Start of Input material

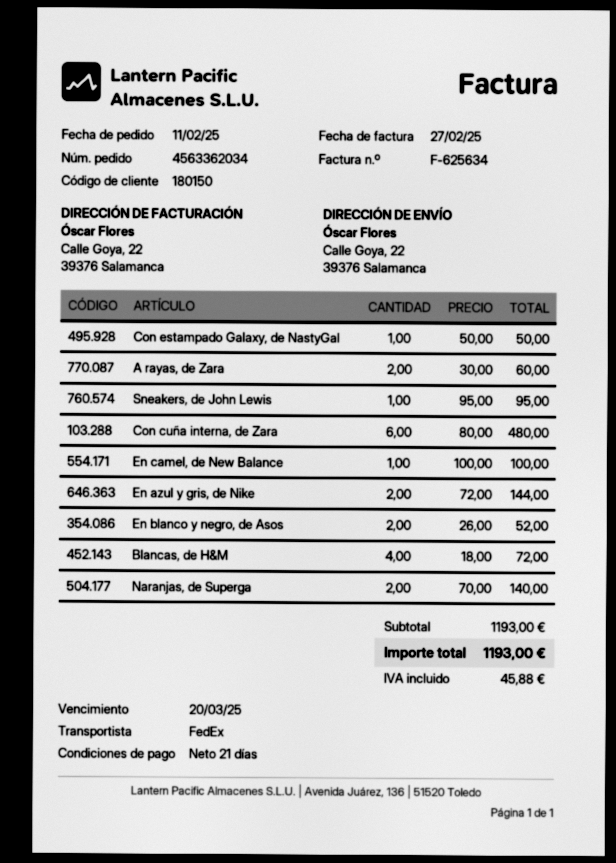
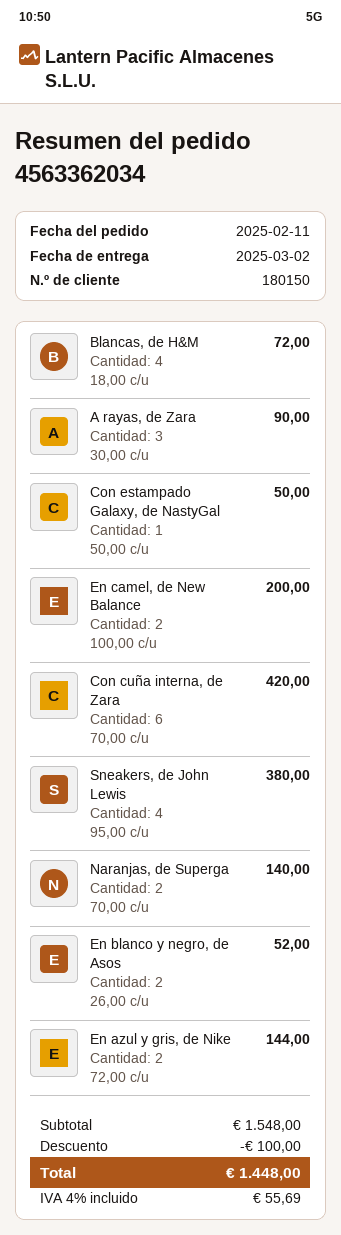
A rayas, de Zara: 2 x 30.00 = 60.00 -> 3 x 30.00 = 90.00
Sneakers, de John Lewis: 1 x 95.00 = 95.00 -> 4 x 95.00 = 380.00
Con cuña interna, de Zara: 6 x 80.00 = 480.00 -> 6 x 70.00 = 420.00
En camel, de New Balance: 1 x 100.00 = 100.00 -> 2 x 100.00 = 200.00
subtotal: 1193.00 -> 1548.00
discount: none -> 100.00
tax: 45.88 -> 55.69
total: 1193.00 -> 1448.00

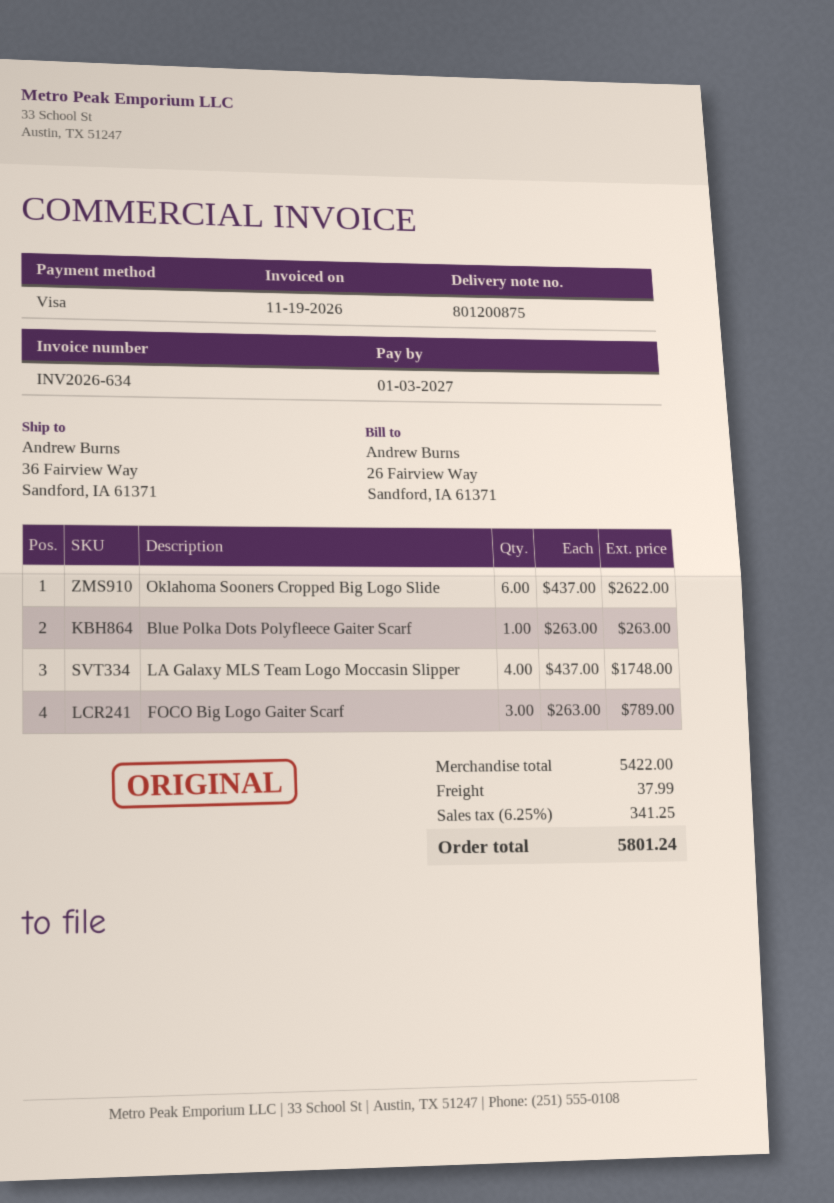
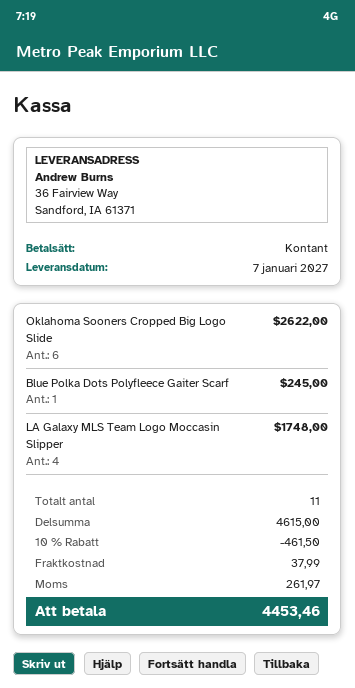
payment method: Visa -> cash
Blue Polka Dots Polyfleece Gaiter Scarf: 1 for 263.00 -> 1 for 245.00
FOCO Big Logo Gaiter Scarf: 3 for 789.00 -> none
subtotal: 5422.00 -> 4615.00
discount: none -> 10% = 461.50
tax: 341.25 -> 261.97
total: 5801.24 -> 4453.46

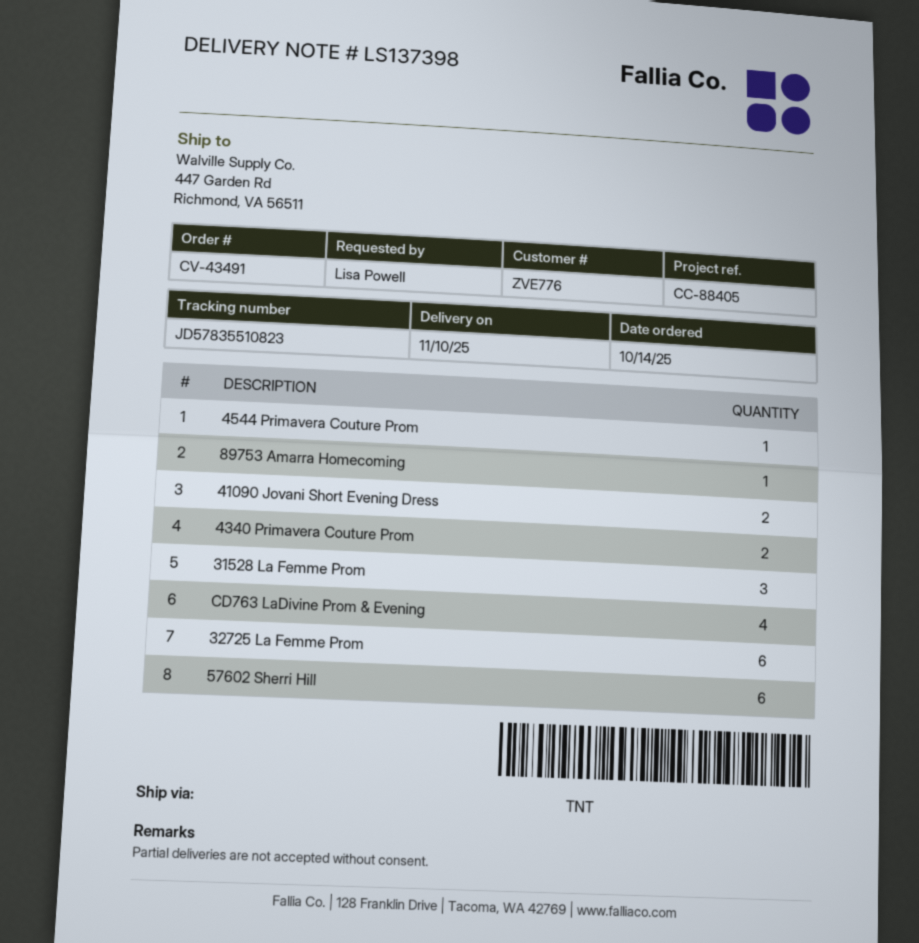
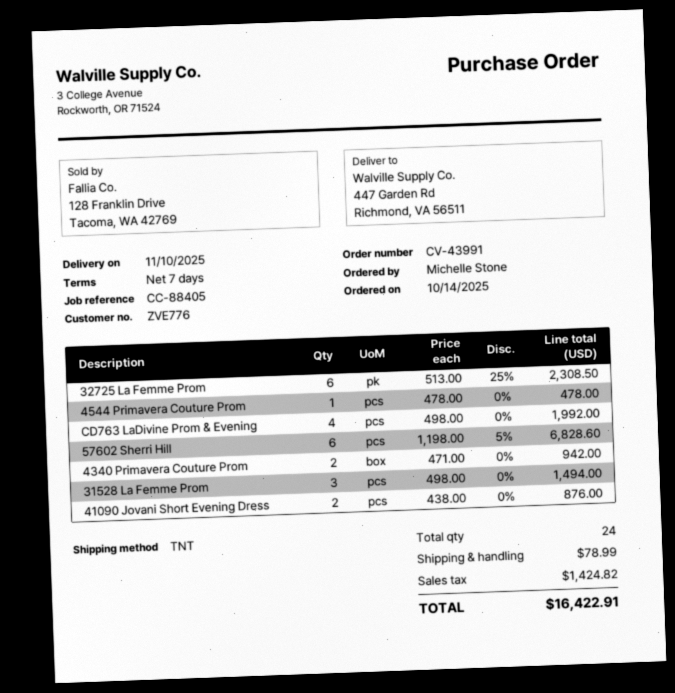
order number: CV-43491 -> CV-43991
ordered by: Lisa Powell -> Michelle Stone
89753 Amarra Homecoming: 1 -> none

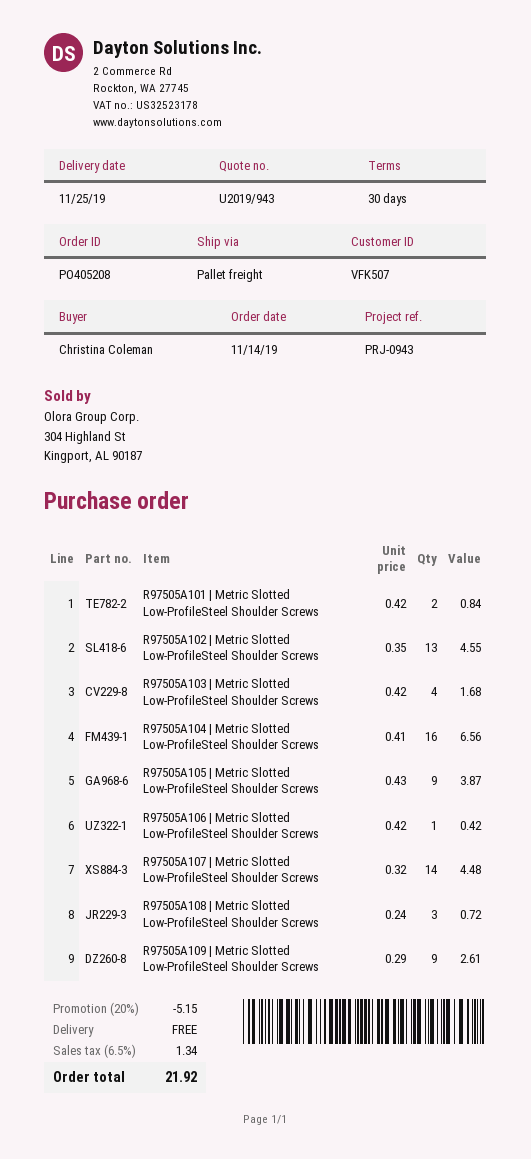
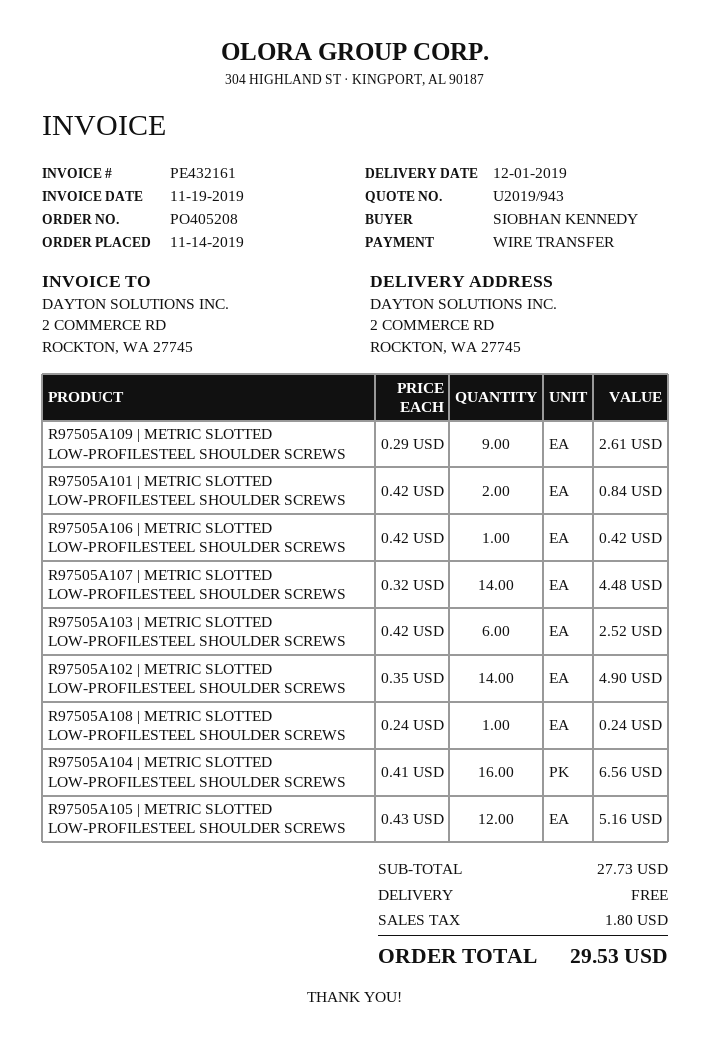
delivery date: 2019-11-25 -> 2019-12-01
ordered by: Christina Coleman -> SIOBHAN KENNEDY
R97505A102 | Metric Slotted Low-ProfileSteel Shoulder Screws: 13 x 0.35 = 4.55 -> 14 x 0.35 = 4.90
R97505A103 | Metric Slotted Low-ProfileSteel Shoulder Screws: 4 x 0.42 = 1.68 -> 6 x 0.42 = 2.52
R97505A105 | Metric Slotted Low-ProfileSteel Shoulder Screws: 9 x 0.43 = 3.87 -> 12 x 0.43 = 5.16
R97505A108 | Metric Slotted Low-ProfileSteel Shoulder Screws: 3 x 0.24 = 0.72 -> 1 x 0.24 = 0.24
discount: 20% = 5.15 -> none
tax: 1.34 -> 1.80
total: 21.92 -> 29.53

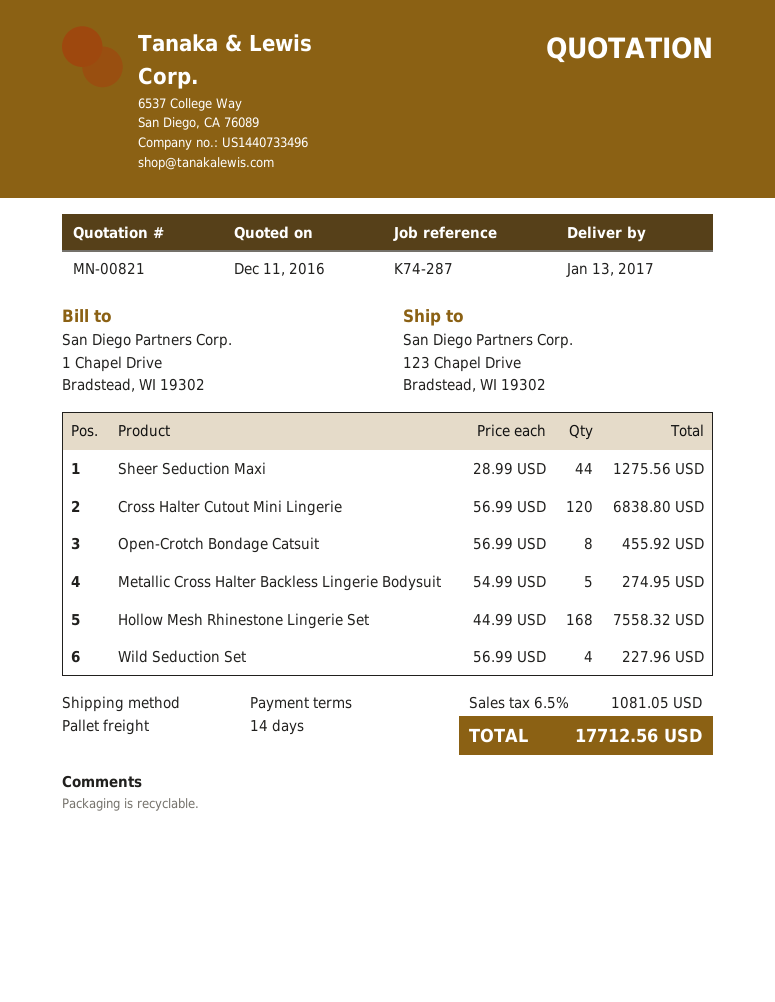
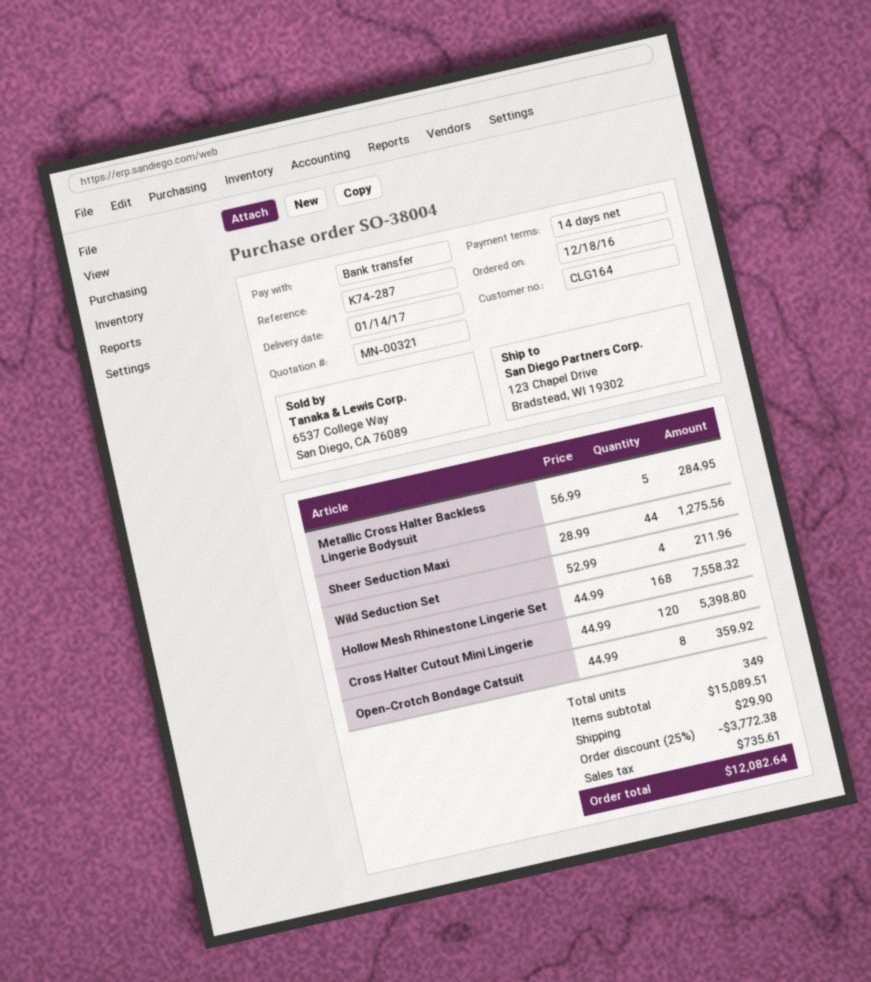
quote number: MN-00821 -> MN-00321
delivery date: 2017-01-13 -> 2017-01-14
Cross Halter Cutout Mini Lingerie: 120 x 56.99 = 6838.80 -> 120 x 44.99 = 5398.80
Open-Crotch Bondage Catsuit: 8 x 56.99 = 455.92 -> 8 x 44.99 = 359.92
Metallic Cross Halter Backless Lingerie Bodysuit: 5 x 54.99 = 274.95 -> 5 x 56.99 = 284.95
Wild Seduction Set: 4 x 56.99 = 227.96 -> 4 x 52.99 = 211.96
discount: none -> 25% = 3772.38
shipping: none -> 29.90
tax: 1081.05 -> 735.61
total: 17712.56 -> 12082.64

End of Input material

Transcribe the records above exactly, excluding every picture.

A rayas, de Zara: 2 x 30.00 = 60.00 -> 3 x 30.00 = 90.00
Sneakers, de John Lewis: 1 x 95.00 = 95.00 -> 4 x 95.00 = 380.00
Con cuña interna, de Zara: 6 x 80.00 = 480.00 -> 6 x 70.00 = 420.00
En camel, de New Balance: 1 x 100.00 = 100.00 -> 2 x 100.00 = 200.00
subtotal: 1193.00 -> 1548.00
discount: none -> 100.00
tax: 45.88 -> 55.69
total: 1193.00 -> 1448.00

payment method: Visa -> cash
Blue Polka Dots Polyfleece Gaiter Scarf: 1 for 263.00 -> 1 for 245.00
FOCO Big Logo Gaiter Scarf: 3 for 789.00 -> none
subtotal: 5422.00 -> 4615.00
discount: none -> 10% = 461.50
tax: 341.25 -> 261.97
total: 5801.24 -> 4453.46

order number: CV-43491 -> CV-43991
ordered by: Lisa Powell -> Michelle Stone
89753 Amarra Homecoming: 1 -> none

delivery date: 2019-11-25 -> 2019-12-01
ordered by: Christina Coleman -> SIOBHAN KENNEDY
R97505A102 | Metric Slotted Low-ProfileSteel Shoulder Screws: 13 x 0.35 = 4.55 -> 14 x 0.35 = 4.90
R97505A103 | Metric Slotted Low-ProfileSteel Shoulder Screws: 4 x 0.42 = 1.68 -> 6 x 0.42 = 2.52
R97505A105 | Metric Slotted Low-ProfileSteel Shoulder Screws: 9 x 0.43 = 3.87 -> 12 x 0.43 = 5.16
R97505A108 | Metric Slotted Low-ProfileSteel Shoulder Screws: 3 x 0.24 = 0.72 -> 1 x 0.24 = 0.24
discount: 20% = 5.15 -> none
tax: 1.34 -> 1.80
total: 21.92 -> 29.53

quote number: MN-00821 -> MN-00321
delivery date: 2017-01-13 -> 2017-01-14
Cross Halter Cutout Mini Lingerie: 120 x 56.99 = 6838.80 -> 120 x 44.99 = 5398.80
Open-Crotch Bondage Catsuit: 8 x 56.99 = 455.92 -> 8 x 44.99 = 359.92
Metallic Cross Halter Backless Lingerie Bodysuit: 5 x 54.99 = 274.95 -> 5 x 56.99 = 284.95
Wild Seduction Set: 4 x 56.99 = 227.96 -> 4 x 52.99 = 211.96
discount: none -> 25% = 3772.38
shipping: none -> 29.90
tax: 1081.05 -> 735.61
total: 17712.56 -> 12082.64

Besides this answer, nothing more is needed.